Filipino school-age kids often live on white rice, fried viand, and sweetened juice drinks. Parents see a good appetite. I see hidden malnutrition — calories without the iron, zinc, and vitamins their growing brains actually need.
My recommendation is simple. Half the plate should be vegetables and fruit. One quarter protein — fish, eggs, chicken, or beans. One quarter rice. Our own malunggay, kangkong, and camote tops are among the most nutrient-dense foods in the world, and they cost almost nothing at the palengke.
A patient of mine, eight years old, was constantly tired and struggling in class. His diet was rice and hotdog every single day. We changed one thing per week — malunggay in the soup, a boiled egg at breakfast, water instead of juice. Two months later, his teacher called his mother and said he seemed like a different child.
Start with one change this week. Not ten. Just one.
What I Learned
“It is never about perfection. One small food swap per week is all it takes to see a real difference in your child's energy and focus.”
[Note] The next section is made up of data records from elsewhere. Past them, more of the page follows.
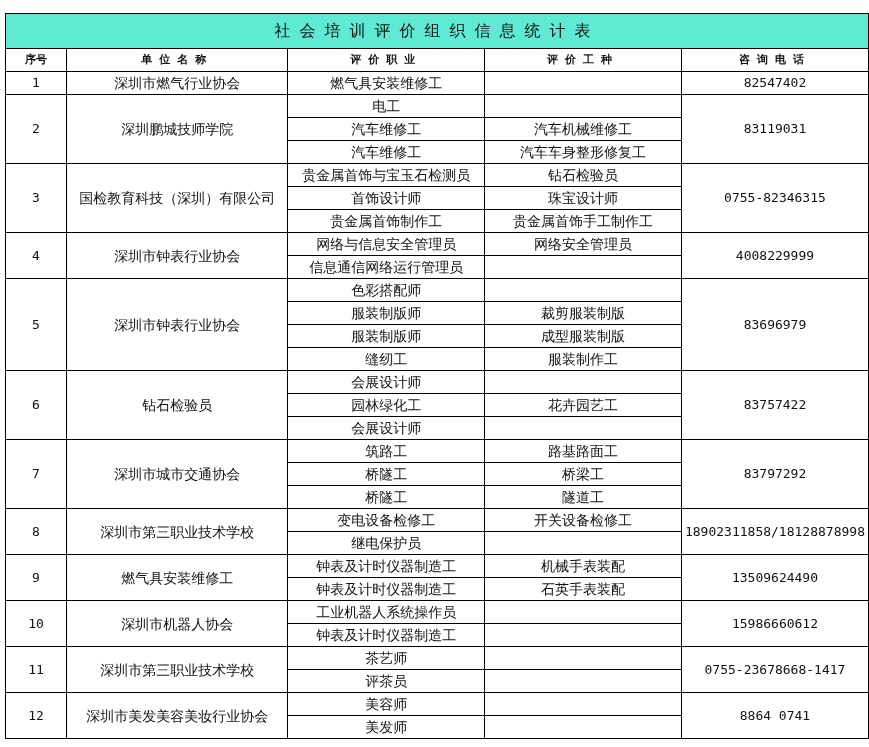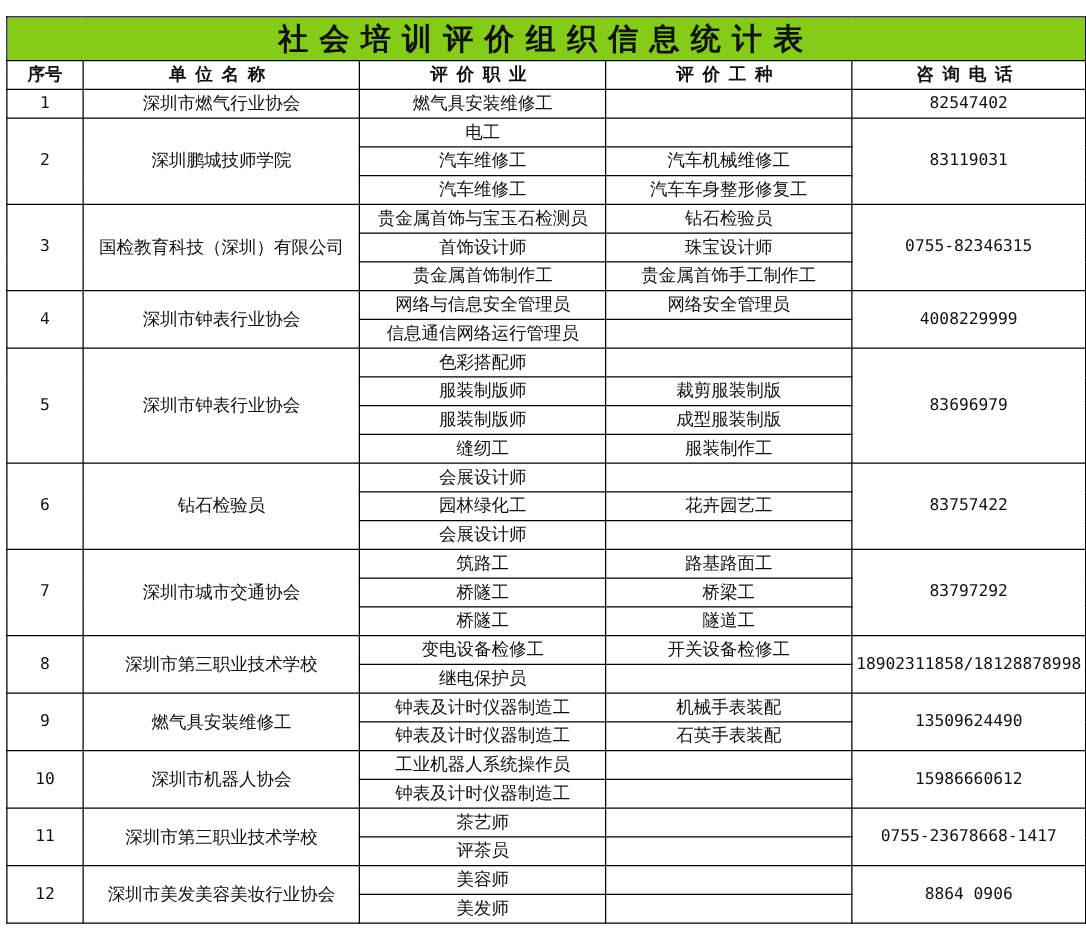--- a/index.html
+++ b/index.html
@@ -2,23 +2,23 @@
 <html><head>
 <meta charset="utf-8">
 <style>
   html, body { margin: 0; padding: 0; background: #ffffff; }
   body { width: 869px; height: 747px; position: relative; overflow: hidden;
          font-family: "DejaVu Sans", "Liberation Sans", sans-serif; }
   #sheet { position: absolute; left: 5px; top: 13px; }
   table { border-collapse: collapse; table-layout: fixed; }
   td { border: 1.5px solid #000; padding: 0; text-align: center; vertical-align: middle;
        font-size: 14px; color: #111; line-height: 22px; overflow: hidden; }
-  td.title { background: #84cc16; height: 34px; font-size: 24px; font-weight: bold;
+  td.title { background: #5eead4; height: 34px; font-size: 16px; font-weight: normal;
              letter-spacing: 9px; color: #111; }
-  tr.head td { height: 22px; font-weight: bold; font-size: 14px; letter-spacing: 7px; }
+  tr.head td { height: 22px; font-weight: bold; font-size: 11px; letter-spacing: 7px; }
   tr.head td.c-seq { letter-spacing: 0; }
   tr.r td { height: 21.5px; }
   td.num { font-family: "DejaVu Sans Mono", "Liberation Mono", monospace; font-size: 13px; }
   td.wrap { line-height: 20px; padding: 0 3px; }
 </style>
 </head>
 <body>
 
 <div id="sheet">
   <table>
@@ -179,21 +179,21 @@
         </tr>
         <tr class="r">
           <td>评茶员</td>
           <td></td>
         </tr>
         <tr class="r">
           <td class="num" rowspan="2">12</td>
           <td class="wrap" rowspan="2">深圳市美发美容美妆行业协会</td>
           <td>美容师</td>
           <td></td>
-          <td class="num wrap" rowspan="2">8864 0906</td>
+          <td class="num wrap" rowspan="2">8864 0741</td>
         </tr>
         <tr class="r">
           <td>美发师</td>
           <td></td>
         </tr>
       </tbody>
   </table>
 </div>
 
 </body></html>

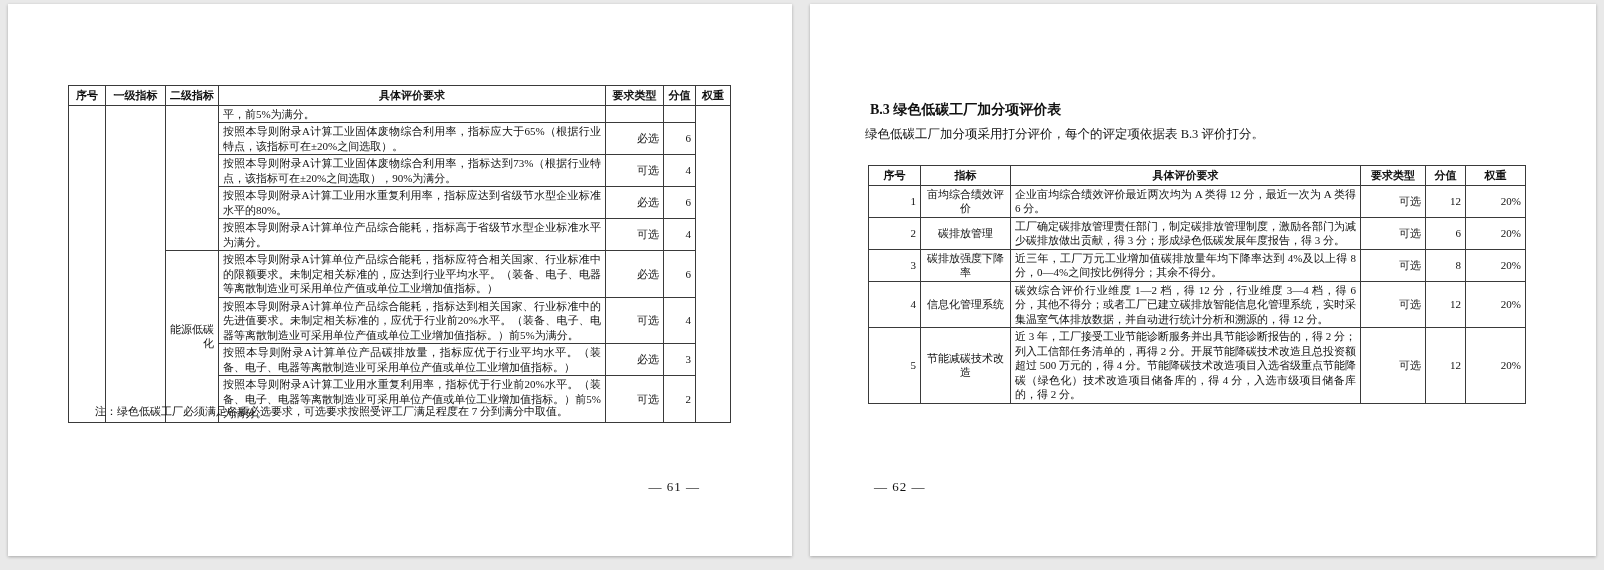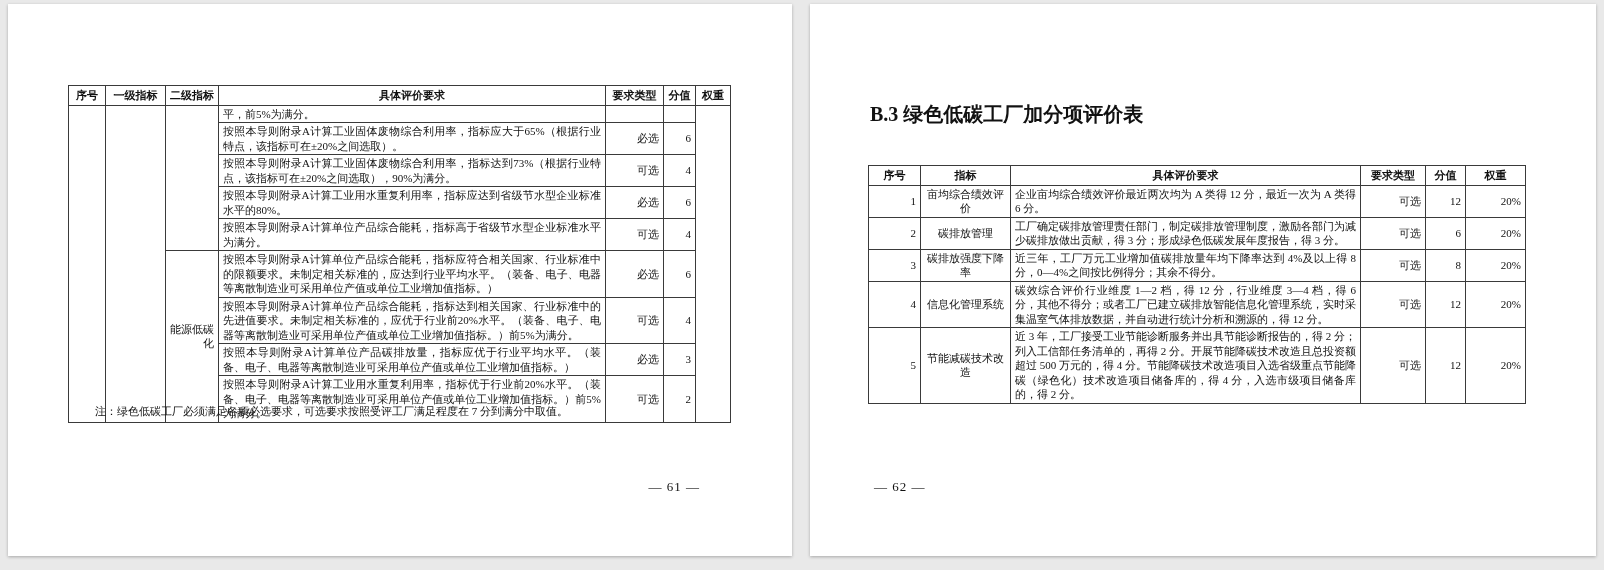--- a/index.html
+++ b/index.html
@@ -44,21 +44,21 @@
   }
   .pagenum{
     position:absolute;top:475px;
     font-size:13px;letter-spacing:1px;
   }
   .pagenum-left{right:92px;}
   .pagenum-right{left:64px;}
 
   .heading{
     position:absolute;left:60px;top:97px;
-    font-size:20px;font-weight:bold;
+    font-size:14px;font-weight:bold;
   }
   .para{
     position:absolute;left:55px;top:122px;width:660px;
     font-size:12.5px;line-height:17px;
   }
   .caption{
     position:absolute;left:58px;top:143px;width:657px;
     text-align:center;font-size:11px;
   }
 </style>
@@ -144,20 +144,21 @@
       </tbody>
     </table>
 
     <div class="note">注：绿色低碳工厂必须满足各项必选要求，可选要求按照受评工厂满足程度在 7 分到满分中取值。</div>
     <div class="pagenum pagenum-left">— 61 —</div>
   </div>
 
   <div class="page page-right">
 
     <div class="heading">B.3 绿色低碳工厂加分项评价表</div>
+    <div class="para">绿色低碳工厂加分项采用打分评价，每个的评定项依据表 B.3 评价打分。</div>
 
     <table class="doc tbl-right">
       <colgroup>
         <col style="width:52px">
           <col style="width:90px">
           <col style="width:350px">
         <col style="width:65px">
           <col style="width:40px">
           <col style="width:60px">
       </colgroup>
Medical insight reviewed and published on MAMA Ouentai · KidSafe PH
Dr. Jose Ramon Cruz
VerifiedEmergency Medicine
Manila Doctors Hospital · Manila·18 yrs experience
Parents wait too long. That is the hardest truth I share after 18 years in emergency medicine.
When a child arrives in my ER with dengue, nine times out of ten the family spent two to three days watching the fever at home, hoping it would pass. By then the platelet count has already dropped dangerously and the window to intervene early is gone.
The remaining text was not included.